Work instructions: All entries below need to be written out exactly, but without their pictures.

Supplied records:

•••

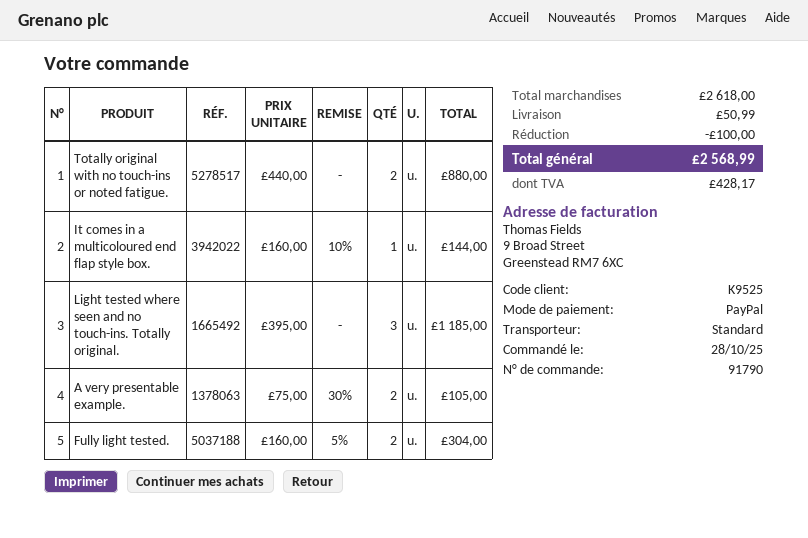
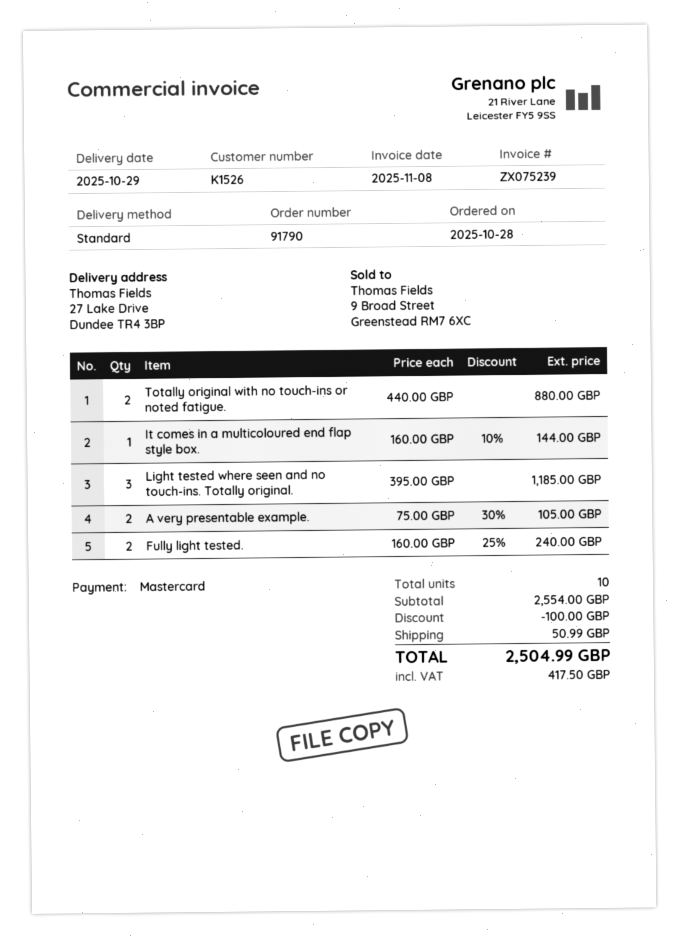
customer number: K9525 -> K1526
payment method: PayPal -> Mastercard
Fully light tested.: 2 x 160.00 - 5% = 304.00 -> 2 x 160.00 - 25% = 240.00
subtotal: 2618.00 -> 2554.00
tax: 428.17 -> 417.50
total: 2568.99 -> 2504.99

•••

Answer to the exercise:
customer number: K9525 -> K1526
payment method: PayPal -> Mastercard
Fully light tested.: 2 x 160.00 - 5% = 304.00 -> 2 x 160.00 - 25% = 240.00
subtotal: 2618.00 -> 2554.00
tax: 428.17 -> 417.50
total: 2568.99 -> 2504.99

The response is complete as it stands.